Yeah it's not always a glamorous gig, but for the most part, it's pretty rewarding. My kids are my life line and truly make me laugh. So I hope to be able to capture with words and pictures the feelings of the day. They won't always be pretty, but like any Mommy knows, some days are like that.

Monday, May 24, 2010

Mommy Melt Down

I have to admit I have been a little down lately. My baby is getting ready to turn one and I don't know how the heck that year flew by. And my middle baby is getting ready to start kindergarten in the fall. Obviously, as a Mom I find such joy in watching them grow and develop into these wonderful little people. But, part of me wants to kick their legs out from under them when they start to walk and torture them with fun Mom days instead of park days with friends. Yeah, I know this is how Mom's get categorized as crazy.
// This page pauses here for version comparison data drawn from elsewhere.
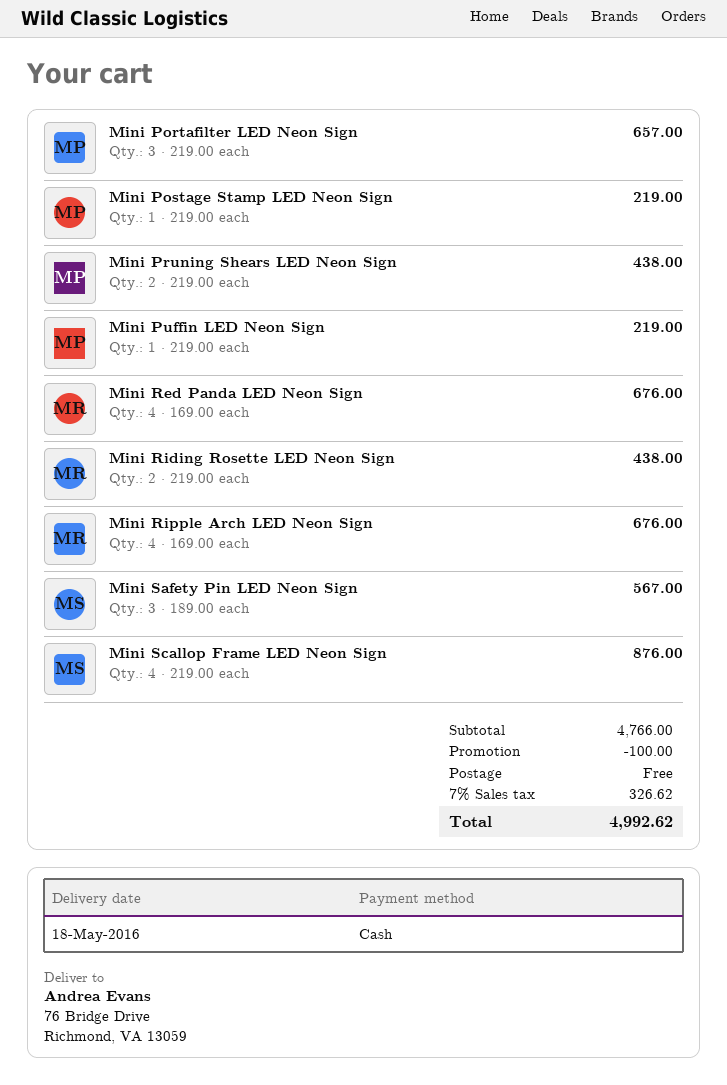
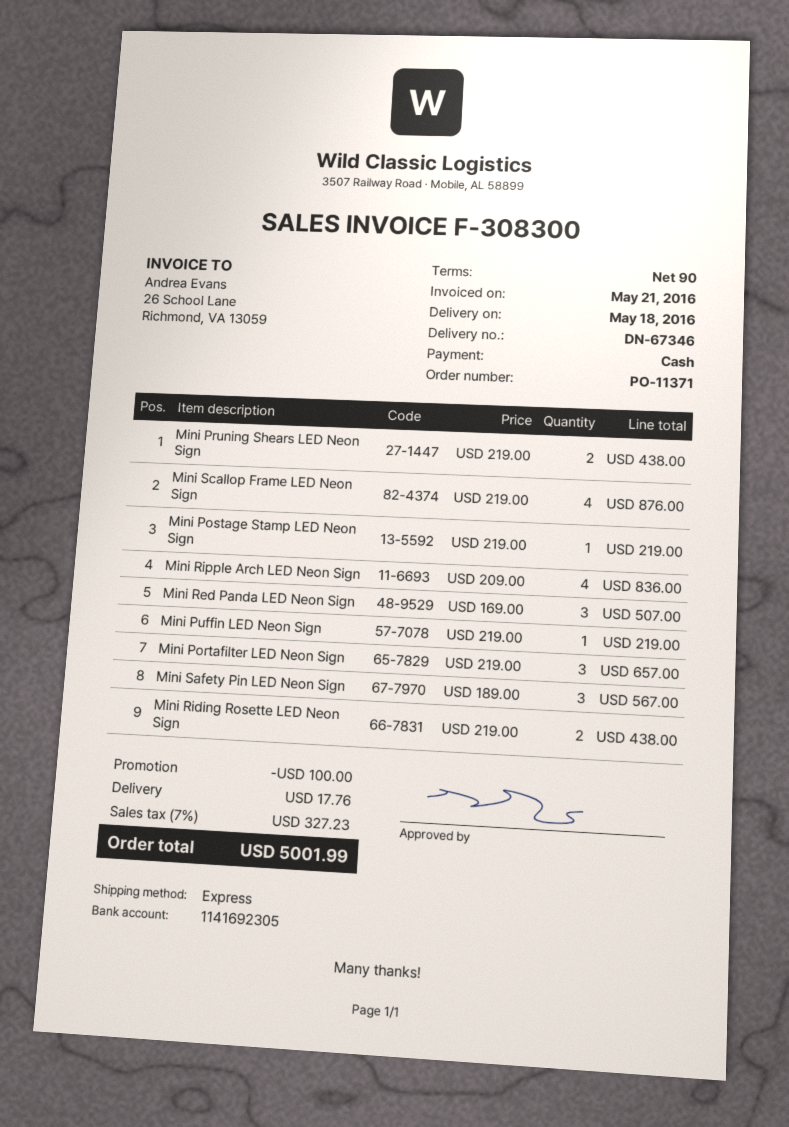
Mini Red Panda LED Neon Sign: 4 x 169.00 = 676.00 -> 3 x 169.00 = 507.00
Mini Ripple Arch LED Neon Sign: 4 x 169.00 = 676.00 -> 4 x 209.00 = 836.00
shipping: 0.00 -> 17.76
tax: 7% = 326.62 -> 7% = 327.23
total: 4992.62 -> 5001.99

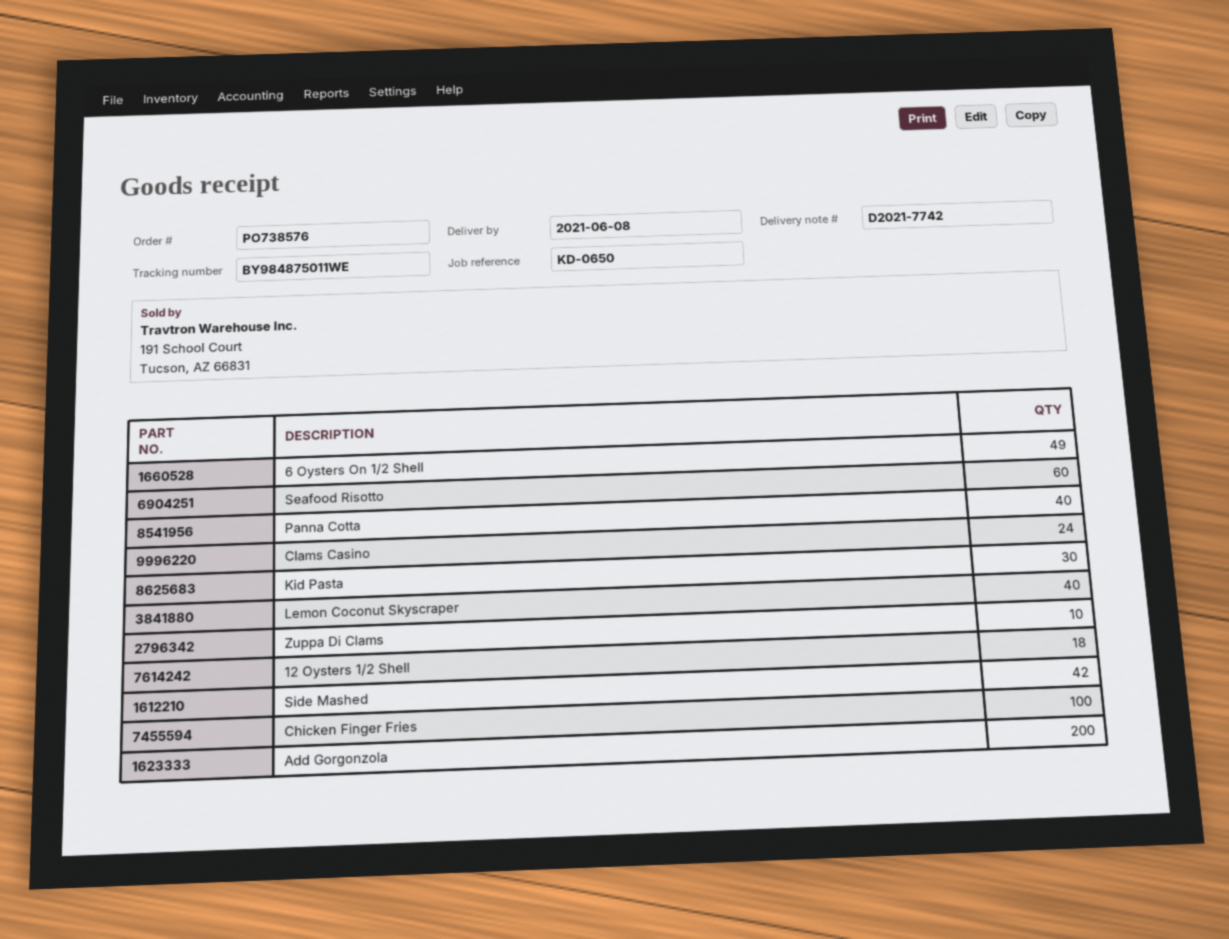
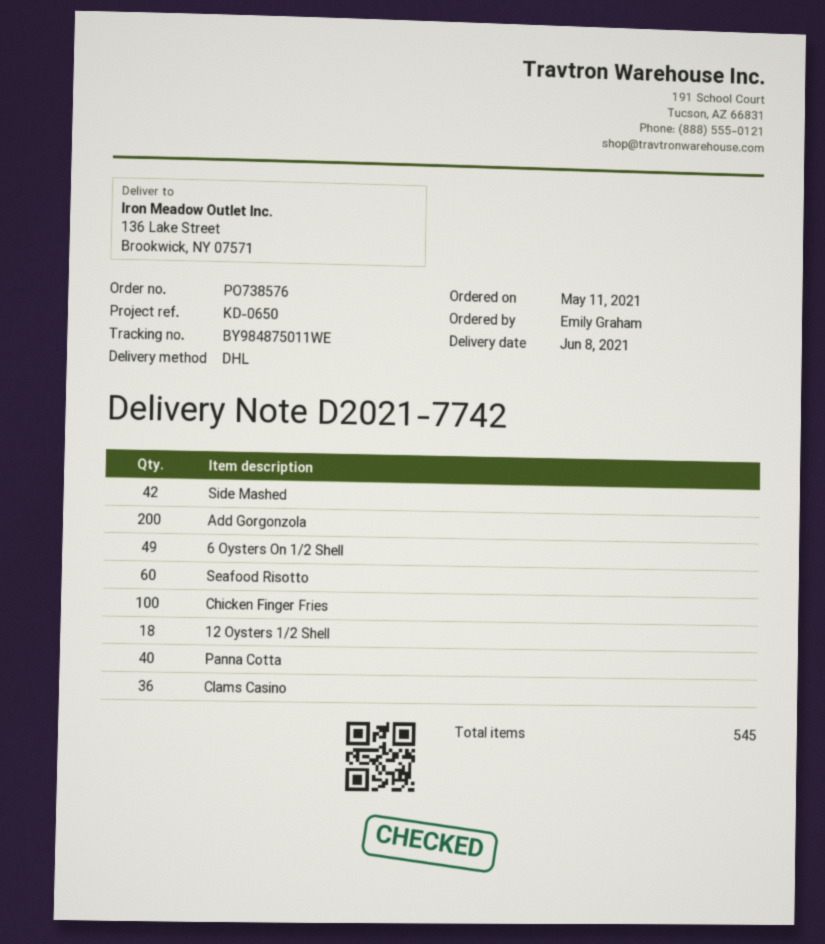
Clams Casino: 24 -> 36
Kid Pasta: 30 -> none
Lemon Coconut Skyscraper: 40 -> none
Zuppa Di Clams: 10 -> none

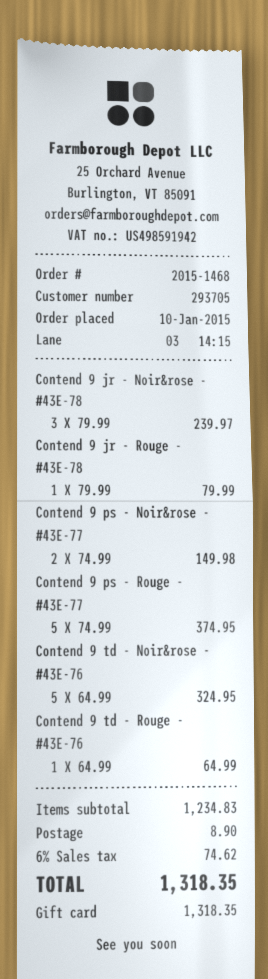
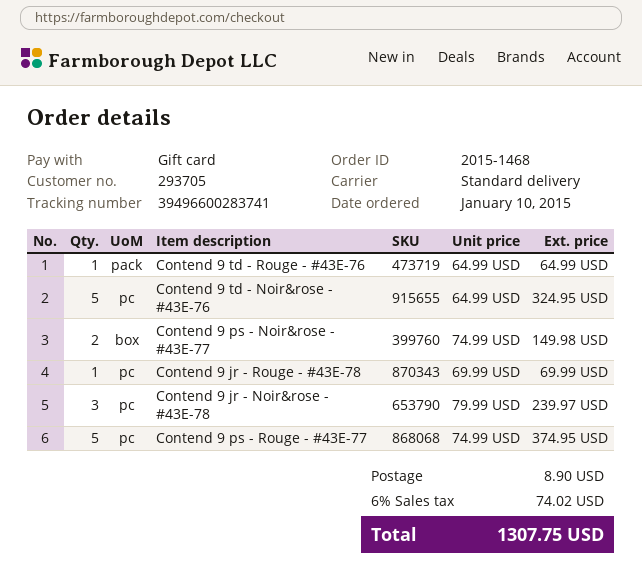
Contend 9 jr - Rouge - #43E-78: 1 x 79.99 = 79.99 -> 1 x 69.99 = 69.99
tax: 6% = 74.62 -> 6% = 74.02
total: 1318.35 -> 1307.75

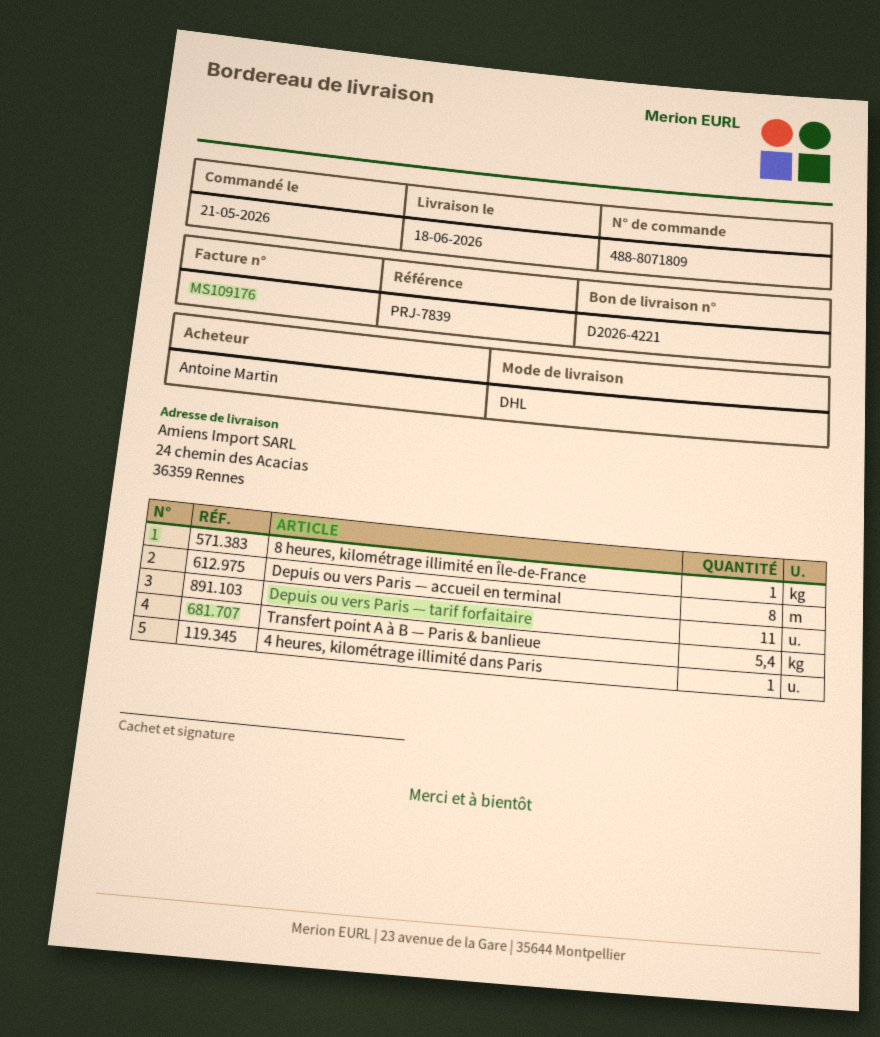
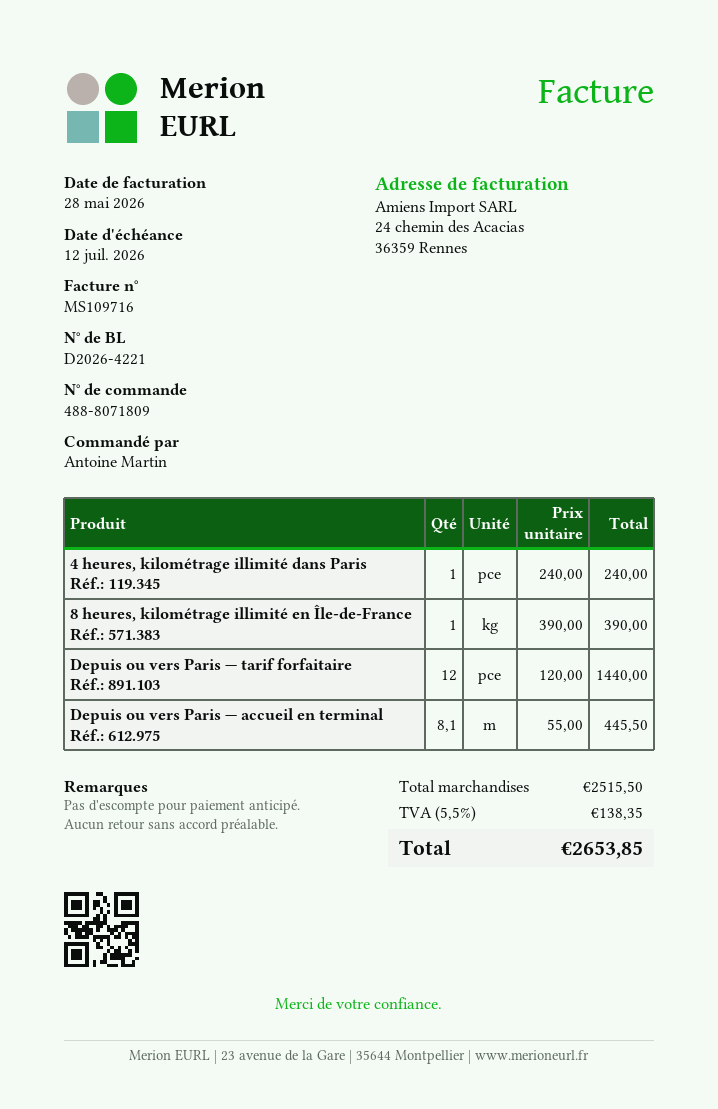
invoice number: MS109176 -> MS109716
Depuis ou vers Paris — accueil en terminal: 8 -> 8.1
Depuis ou vers Paris — tarif forfaitaire: 11 -> 12
Transfert point A à B — Paris & banlieue: 5.4 -> none

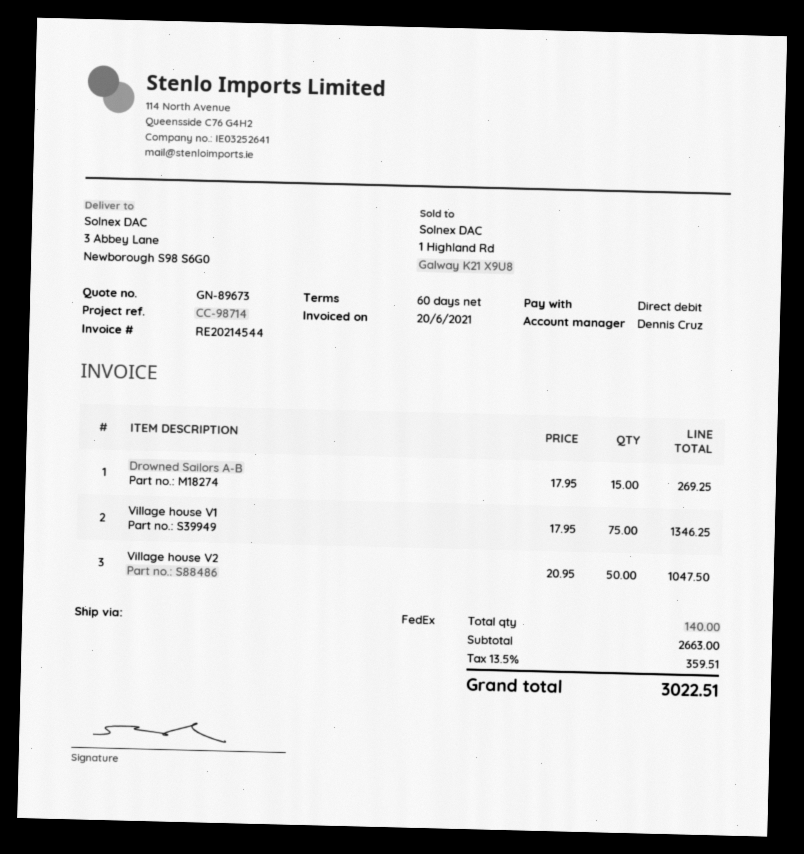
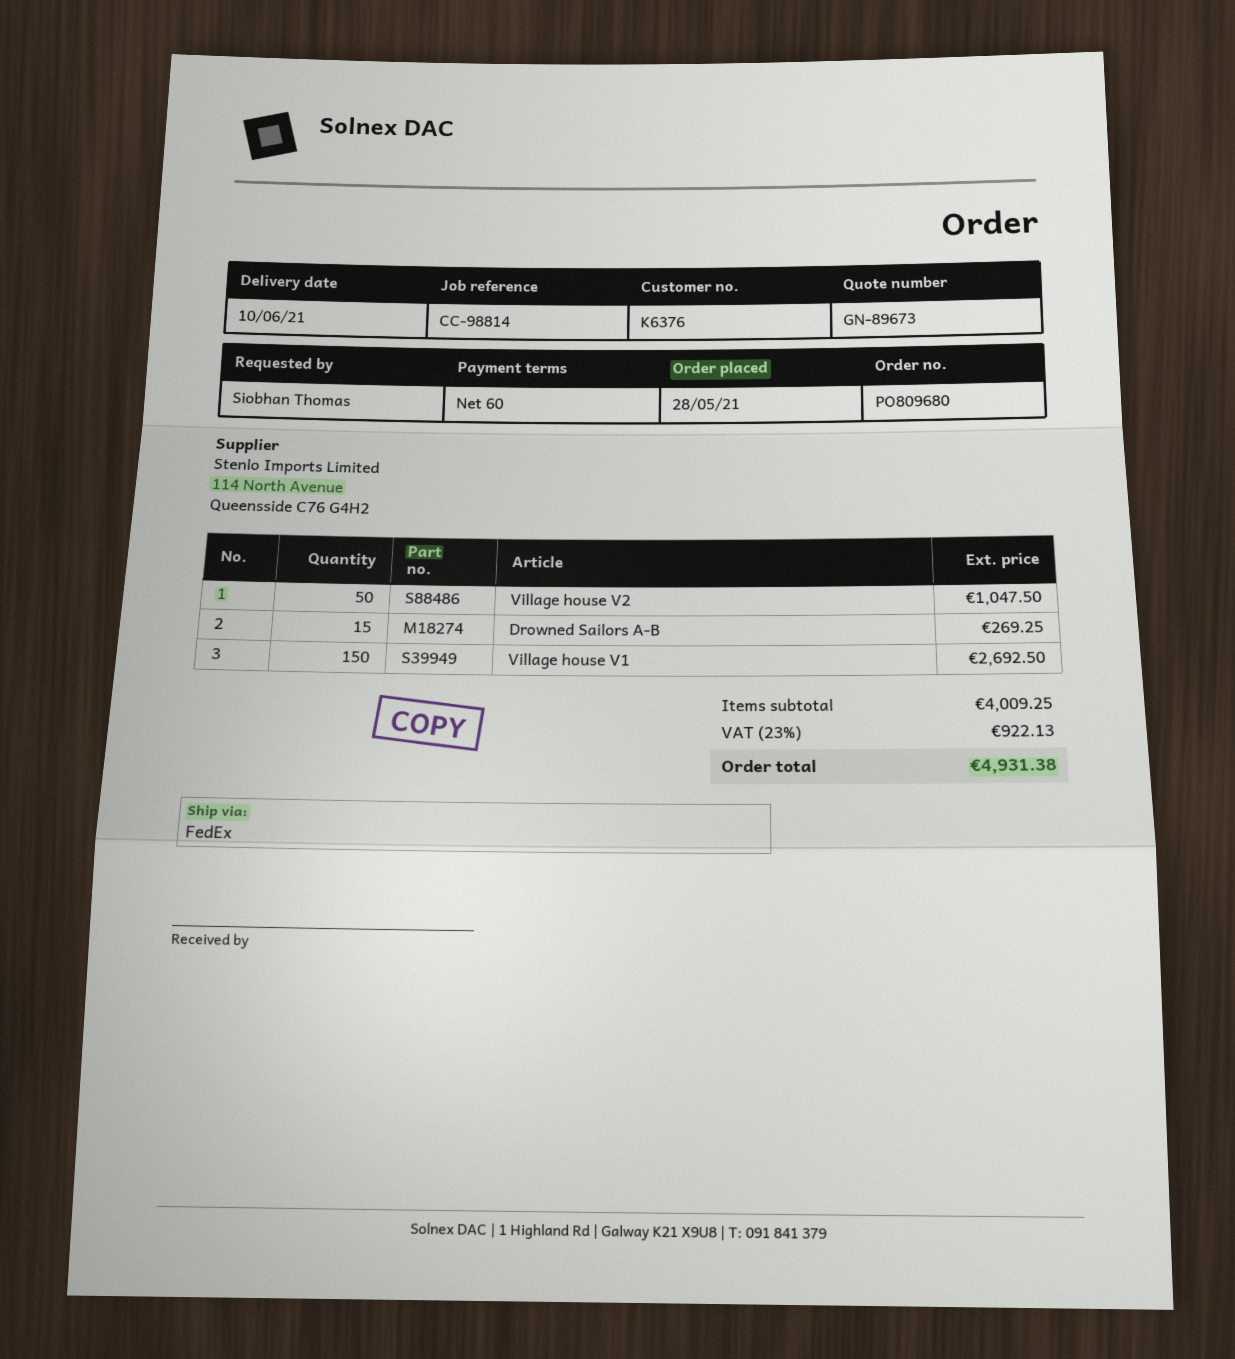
reference: CC-98714 -> CC-98814
Village house V1: 75 for 1346.25 -> 150 for 2692.50
subtotal: 2663.00 -> 4009.25
tax: 13.5% = 359.51 -> 23% = 922.13
total: 3022.51 -> 4931.38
From the time I can remember I was nursing animals, playing Mommy with my dollies, and planning out how I would have five kids by the time I turned 27 which was sooo old I couldn't even fathom the number. Basically, I have wanted to be a Mom. Some days I would say that's the only thing in the world I'm good at. Well, maybe not the only thing. I can make a mean chocolate chip cookie. But point being, I love being a Mom. I haven't always done the right thing or been the person I should be, but I did three things rights. I helped bring the most wonderful human beings in the world.

You can see from all my gushing, how I could be slightly upset that all my minnows are swimming away. My little LuLu had a playdate the other morning and the Mom honked, Alex grabbed her coat, gave me a "see ya Mom", and headed for the door. I think it was that very instant I realized it's happening. The pull, the cutting of the cord, the "you can drop me at the corner", the "uh Mom you're embarrassing me". Fight as I may it's inevitable. It's supposed to happen. But I don't have to like it.

So I write this blog to capture the times. To jot down memories of when my little people thought I could scale tall buildings. If nothing else, these stories will give me something to read while I wait parked blocks away waiting for my kids, who can't stand to be seen with me, to arrive.